- [What you should do]
Your task is to transcribe the data in full.

Edit difference data:
§ §
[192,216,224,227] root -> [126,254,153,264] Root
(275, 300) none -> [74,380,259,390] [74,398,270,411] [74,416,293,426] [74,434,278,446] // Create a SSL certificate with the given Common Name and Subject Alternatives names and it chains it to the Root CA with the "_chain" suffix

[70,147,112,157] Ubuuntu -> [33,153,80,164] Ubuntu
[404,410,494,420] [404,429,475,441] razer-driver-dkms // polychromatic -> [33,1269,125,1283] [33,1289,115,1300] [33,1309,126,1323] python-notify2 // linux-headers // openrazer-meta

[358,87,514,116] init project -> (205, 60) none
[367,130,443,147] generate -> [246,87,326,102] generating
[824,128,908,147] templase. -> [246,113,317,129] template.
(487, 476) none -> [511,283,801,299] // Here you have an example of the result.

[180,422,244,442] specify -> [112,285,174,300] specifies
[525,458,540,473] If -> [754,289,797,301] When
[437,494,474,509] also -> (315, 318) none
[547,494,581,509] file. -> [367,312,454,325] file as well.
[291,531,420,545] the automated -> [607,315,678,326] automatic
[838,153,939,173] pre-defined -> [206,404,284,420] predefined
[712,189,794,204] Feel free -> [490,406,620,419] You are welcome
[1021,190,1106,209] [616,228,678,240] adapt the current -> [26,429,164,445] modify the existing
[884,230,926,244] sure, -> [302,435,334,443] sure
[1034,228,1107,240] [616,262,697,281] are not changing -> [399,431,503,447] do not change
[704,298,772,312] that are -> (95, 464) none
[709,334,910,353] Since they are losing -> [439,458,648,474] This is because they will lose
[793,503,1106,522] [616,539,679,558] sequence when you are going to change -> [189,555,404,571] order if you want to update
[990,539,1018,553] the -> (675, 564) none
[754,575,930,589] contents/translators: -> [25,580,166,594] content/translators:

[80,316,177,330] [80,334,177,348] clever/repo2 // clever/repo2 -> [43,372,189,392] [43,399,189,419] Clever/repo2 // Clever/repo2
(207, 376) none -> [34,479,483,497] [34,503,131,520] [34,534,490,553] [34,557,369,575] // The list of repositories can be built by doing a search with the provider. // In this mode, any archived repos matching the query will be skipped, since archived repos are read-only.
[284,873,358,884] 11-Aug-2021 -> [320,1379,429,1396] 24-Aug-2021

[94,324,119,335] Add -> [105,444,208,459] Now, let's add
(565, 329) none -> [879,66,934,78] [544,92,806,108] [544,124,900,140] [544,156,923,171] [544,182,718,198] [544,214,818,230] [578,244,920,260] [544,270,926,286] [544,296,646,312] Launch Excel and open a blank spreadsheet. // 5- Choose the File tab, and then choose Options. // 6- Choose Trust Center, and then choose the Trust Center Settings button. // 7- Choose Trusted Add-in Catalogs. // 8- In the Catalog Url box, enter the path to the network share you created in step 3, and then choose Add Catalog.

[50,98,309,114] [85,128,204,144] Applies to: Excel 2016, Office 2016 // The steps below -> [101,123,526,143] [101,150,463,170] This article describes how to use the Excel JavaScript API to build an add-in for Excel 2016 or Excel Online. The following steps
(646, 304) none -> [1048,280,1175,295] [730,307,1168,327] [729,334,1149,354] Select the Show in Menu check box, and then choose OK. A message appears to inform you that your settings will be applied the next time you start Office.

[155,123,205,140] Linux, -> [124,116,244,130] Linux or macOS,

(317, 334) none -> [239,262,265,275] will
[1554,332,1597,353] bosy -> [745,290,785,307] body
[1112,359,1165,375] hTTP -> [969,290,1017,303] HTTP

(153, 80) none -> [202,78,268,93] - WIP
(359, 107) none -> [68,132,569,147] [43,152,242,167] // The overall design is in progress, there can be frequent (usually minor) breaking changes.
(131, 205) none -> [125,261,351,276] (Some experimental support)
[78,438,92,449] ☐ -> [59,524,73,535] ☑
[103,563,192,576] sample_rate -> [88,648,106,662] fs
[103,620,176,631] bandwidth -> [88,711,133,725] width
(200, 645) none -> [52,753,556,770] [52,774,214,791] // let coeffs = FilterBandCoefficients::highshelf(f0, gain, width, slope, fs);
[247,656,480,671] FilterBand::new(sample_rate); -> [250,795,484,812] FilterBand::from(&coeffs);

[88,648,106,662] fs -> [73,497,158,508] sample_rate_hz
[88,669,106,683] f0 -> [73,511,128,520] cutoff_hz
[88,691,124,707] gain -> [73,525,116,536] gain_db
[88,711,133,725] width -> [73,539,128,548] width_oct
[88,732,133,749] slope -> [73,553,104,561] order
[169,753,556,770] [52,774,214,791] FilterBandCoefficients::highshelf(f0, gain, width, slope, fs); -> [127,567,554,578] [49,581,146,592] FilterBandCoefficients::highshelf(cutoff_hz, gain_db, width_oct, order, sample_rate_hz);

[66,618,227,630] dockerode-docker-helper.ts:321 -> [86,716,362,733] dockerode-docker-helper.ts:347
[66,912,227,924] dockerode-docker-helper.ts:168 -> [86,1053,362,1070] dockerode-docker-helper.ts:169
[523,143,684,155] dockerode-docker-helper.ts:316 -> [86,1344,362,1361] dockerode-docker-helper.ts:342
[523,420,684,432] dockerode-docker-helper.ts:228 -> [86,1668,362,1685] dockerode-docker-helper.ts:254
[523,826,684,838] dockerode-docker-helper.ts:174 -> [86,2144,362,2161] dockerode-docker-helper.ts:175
§ §
- [Solution for this problem]
[192,216,224,227] root -> [126,254,153,264] Root
(275, 300) none -> [74,380,259,390] [74,398,270,411] [74,416,293,426] [74,434,278,446] // Create a SSL certificate with the given Common Name and Subject Alternatives names and it chains it to the Root CA with the "_chain" suffix

[70,147,112,157] Ubuuntu -> [33,153,80,164] Ubuntu
[404,410,494,420] [404,429,475,441] razer-driver-dkms // polychromatic -> [33,1269,125,1283] [33,1289,115,1300] [33,1309,126,1323] python-notify2 // linux-headers // openrazer-meta

[358,87,514,116] init project -> (205, 60) none
[367,130,443,147] generate -> [246,87,326,102] generating
[824,128,908,147] templase. -> [246,113,317,129] template.
(487, 476) none -> [511,283,801,299] // Here you have an example of the result.

[180,422,244,442] specify -> [112,285,174,300] specifies
[525,458,540,473] If -> [754,289,797,301] When
[437,494,474,509] also -> (315, 318) none
[547,494,581,509] file. -> [367,312,454,325] file as well.
[291,531,420,545] the automated -> [607,315,678,326] automatic
[838,153,939,173] pre-defined -> [206,404,284,420] predefined
[712,189,794,204] Feel free -> [490,406,620,419] You are welcome
[1021,190,1106,209] [616,228,678,240] adapt the current -> [26,429,164,445] modify the existing
[884,230,926,244] sure, -> [302,435,334,443] sure
[1034,228,1107,240] [616,262,697,281] are not changing -> [399,431,503,447] do not change
[704,298,772,312] that are -> (95, 464) none
[709,334,910,353] Since they are losing -> [439,458,648,474] This is because they will lose
[793,503,1106,522] [616,539,679,558] sequence when you are going to change -> [189,555,404,571] order if you want to update
[990,539,1018,553] the -> (675, 564) none
[754,575,930,589] contents/translators: -> [25,580,166,594] content/translators:

[80,316,177,330] [80,334,177,348] clever/repo2 // clever/repo2 -> [43,372,189,392] [43,399,189,419] Clever/repo2 // Clever/repo2
(207, 376) none -> [34,479,483,497] [34,503,131,520] [34,534,490,553] [34,557,369,575] // The list of repositories can be built by doing a search with the provider. // In this mode, any archived repos matching the query will be skipped, since archived repos are read-only.
[284,873,358,884] 11-Aug-2021 -> [320,1379,429,1396] 24-Aug-2021

[94,324,119,335] Add -> [105,444,208,459] Now, let's add
(565, 329) none -> [879,66,934,78] [544,92,806,108] [544,124,900,140] [544,156,923,171] [544,182,718,198] [544,214,818,230] [578,244,920,260] [544,270,926,286] [544,296,646,312] Launch Excel and open a blank spreadsheet. // 5- Choose the File tab, and then choose Options. // 6- Choose Trust Center, and then choose the Trust Center Settings button. // 7- Choose Trusted Add-in Catalogs. // 8- In the Catalog Url box, enter the path to the network share you created in step 3, and then choose Add Catalog.

[50,98,309,114] [85,128,204,144] Applies to: Excel 2016, Office 2016 // The steps below -> [101,123,526,143] [101,150,463,170] This article describes how to use the Excel JavaScript API to build an add-in for Excel 2016 or Excel Online. The following steps
(646, 304) none -> [1048,280,1175,295] [730,307,1168,327] [729,334,1149,354] Select the Show in Menu check box, and then choose OK. A message appears to inform you that your settings will be applied the next time you start Office.

[155,123,205,140] Linux, -> [124,116,244,130] Linux or macOS,

(317, 334) none -> [239,262,265,275] will
[1554,332,1597,353] bosy -> [745,290,785,307] body
[1112,359,1165,375] hTTP -> [969,290,1017,303] HTTP

(153, 80) none -> [202,78,268,93] - WIP
(359, 107) none -> [68,132,569,147] [43,152,242,167] // The overall design is in progress, there can be frequent (usually minor) breaking changes.
(131, 205) none -> [125,261,351,276] (Some experimental support)
[78,438,92,449] ☐ -> [59,524,73,535] ☑
[103,563,192,576] sample_rate -> [88,648,106,662] fs
[103,620,176,631] bandwidth -> [88,711,133,725] width
(200, 645) none -> [52,753,556,770] [52,774,214,791] // let coeffs = FilterBandCoefficients::highshelf(f0, gain, width, slope, fs);
[247,656,480,671] FilterBand::new(sample_rate); -> [250,795,484,812] FilterBand::from(&coeffs);

[88,648,106,662] fs -> [73,497,158,508] sample_rate_hz
[88,669,106,683] f0 -> [73,511,128,520] cutoff_hz
[88,691,124,707] gain -> [73,525,116,536] gain_db
[88,711,133,725] width -> [73,539,128,548] width_oct
[88,732,133,749] slope -> [73,553,104,561] order
[169,753,556,770] [52,774,214,791] FilterBandCoefficients::highshelf(f0, gain, width, slope, fs); -> [127,567,554,578] [49,581,146,592] FilterBandCoefficients::highshelf(cutoff_hz, gain_db, width_oct, order, sample_rate_hz);

[66,618,227,630] dockerode-docker-helper.ts:321 -> [86,716,362,733] dockerode-docker-helper.ts:347
[66,912,227,924] dockerode-docker-helper.ts:168 -> [86,1053,362,1070] dockerode-docker-helper.ts:169
[523,143,684,155] dockerode-docker-helper.ts:316 -> [86,1344,362,1361] dockerode-docker-helper.ts:342
[523,420,684,432] dockerode-docker-helper.ts:228 -> [86,1668,362,1685] dockerode-docker-helper.ts:254
[523,826,684,838] dockerode-docker-helper.ts:174 -> [86,2144,362,2161] dockerode-docker-helper.ts:175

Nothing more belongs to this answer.